Filter the listing below down to the lines with the word "output" and copy those.

*** Begin section ***

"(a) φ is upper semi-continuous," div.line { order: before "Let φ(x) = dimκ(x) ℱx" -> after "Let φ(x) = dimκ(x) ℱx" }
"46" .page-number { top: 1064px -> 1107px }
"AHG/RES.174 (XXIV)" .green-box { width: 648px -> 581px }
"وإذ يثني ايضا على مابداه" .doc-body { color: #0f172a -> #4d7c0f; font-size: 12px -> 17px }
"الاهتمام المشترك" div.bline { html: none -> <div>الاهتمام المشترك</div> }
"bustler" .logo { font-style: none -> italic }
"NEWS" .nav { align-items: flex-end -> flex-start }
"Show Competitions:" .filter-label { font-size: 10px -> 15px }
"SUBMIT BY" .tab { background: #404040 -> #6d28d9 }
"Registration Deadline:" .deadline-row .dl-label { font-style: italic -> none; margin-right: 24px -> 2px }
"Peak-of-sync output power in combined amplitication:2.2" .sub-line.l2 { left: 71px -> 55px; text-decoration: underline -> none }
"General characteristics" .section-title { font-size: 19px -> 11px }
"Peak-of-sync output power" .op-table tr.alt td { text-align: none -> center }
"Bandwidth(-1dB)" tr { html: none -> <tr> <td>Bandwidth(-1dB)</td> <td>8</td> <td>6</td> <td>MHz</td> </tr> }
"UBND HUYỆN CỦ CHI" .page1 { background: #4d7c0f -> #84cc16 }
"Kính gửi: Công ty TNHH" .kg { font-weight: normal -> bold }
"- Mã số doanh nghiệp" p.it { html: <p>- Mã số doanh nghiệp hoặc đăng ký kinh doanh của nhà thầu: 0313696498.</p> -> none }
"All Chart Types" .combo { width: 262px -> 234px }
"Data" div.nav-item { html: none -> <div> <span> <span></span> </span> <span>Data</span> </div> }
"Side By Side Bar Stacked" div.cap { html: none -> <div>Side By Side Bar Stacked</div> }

*** End section ***

• **Answer box**:
"Peak-of-sync output power in combined amplitication:2.2" .sub-line.l2 { left: 71px -> 55px; text-decoration: underline -> none }
"Peak-of-sync output power" .op-table tr.alt td { text-align: none -> center }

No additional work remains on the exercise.